Agentic Continuous Delivery (ACD)

Extend continuous delivery with constraints, first-class artifacts, and practices for AI agent-generated changes.

Agentic continuous delivery (ACD) defines the additional constraints and artifacts needed when AI agents contribute to the delivery pipeline. The pipeline must handle agent-generated work with the same rigor applied to human-generated work, and in some cases, more rigor. These constraints assume the team already practices continuous delivery. Without that foundation, the agentic extensions have nothing to extend.

Don't put the AI cart before the CI horse - Integrating AI is software engineering. To be great at this, you need to be great at DevOps and CI.

What Is ACD?

An agent-generated change must meet or exceed the same quality bar as a human-generated change. The pipeline does not care who wrote the code. It cares whether the code is correct, tested, and safe to deploy.

ACD is the application of continuous delivery in environments where software changes are proposed by agents. It exists to reliably constrain agent autonomy without slowing delivery.

Without additional artifacts beyond what human-driven CD requires, agent-generated code accumulates drift, quality issues, and technical debt faster than teams can detect it. By the time test coverage gaps or architectural drift surface in production incidents, the accumulated debt is too large to address incrementally. Six first-class artifacts and eight constraints address this.

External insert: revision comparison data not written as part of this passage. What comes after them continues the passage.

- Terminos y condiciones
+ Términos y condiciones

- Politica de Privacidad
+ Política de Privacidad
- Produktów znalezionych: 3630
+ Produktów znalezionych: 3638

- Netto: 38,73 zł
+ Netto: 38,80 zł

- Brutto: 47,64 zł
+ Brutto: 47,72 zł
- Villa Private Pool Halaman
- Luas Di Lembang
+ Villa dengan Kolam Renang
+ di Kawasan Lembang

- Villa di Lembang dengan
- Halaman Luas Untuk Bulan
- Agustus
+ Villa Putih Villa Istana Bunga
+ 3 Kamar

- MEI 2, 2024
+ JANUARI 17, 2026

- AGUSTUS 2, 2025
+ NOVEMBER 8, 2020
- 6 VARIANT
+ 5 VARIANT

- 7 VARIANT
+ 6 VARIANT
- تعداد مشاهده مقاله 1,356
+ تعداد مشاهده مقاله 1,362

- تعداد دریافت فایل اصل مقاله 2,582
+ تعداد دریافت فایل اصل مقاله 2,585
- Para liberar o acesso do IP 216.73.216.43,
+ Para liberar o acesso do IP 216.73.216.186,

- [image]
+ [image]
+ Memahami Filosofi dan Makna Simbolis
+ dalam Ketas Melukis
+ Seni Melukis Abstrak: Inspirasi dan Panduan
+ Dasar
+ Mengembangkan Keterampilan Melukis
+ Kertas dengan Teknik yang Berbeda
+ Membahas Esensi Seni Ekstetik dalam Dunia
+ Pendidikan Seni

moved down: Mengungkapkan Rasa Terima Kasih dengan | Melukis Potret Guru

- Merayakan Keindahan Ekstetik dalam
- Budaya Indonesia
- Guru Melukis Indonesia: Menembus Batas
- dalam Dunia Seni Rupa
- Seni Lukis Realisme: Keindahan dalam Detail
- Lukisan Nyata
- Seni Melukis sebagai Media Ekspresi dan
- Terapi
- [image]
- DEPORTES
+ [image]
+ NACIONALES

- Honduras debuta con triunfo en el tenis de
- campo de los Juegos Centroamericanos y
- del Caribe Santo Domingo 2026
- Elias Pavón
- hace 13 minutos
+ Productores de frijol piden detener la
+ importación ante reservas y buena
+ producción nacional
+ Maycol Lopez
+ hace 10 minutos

Agents introduce unique challenges that require these additional constraints:

  • Agents can generate changes faster than humans can review them
  • Agents may lack context about organizational norms, business rules, or unstated constraints
  • Agents cannot exercise judgment about risk in the same way humans can
  • Agents may introduce subtle correctness issues that pass automated tests but violate intent

Before jumping into agentic workflows, ensure your team has the prerequisite delivery practices in place. The AI Adoption Roadmap provides a step-by-step sequence: quality tools, clear requirements, hardened guardrails, and reduced delivery friction, all before accelerating with AI coding.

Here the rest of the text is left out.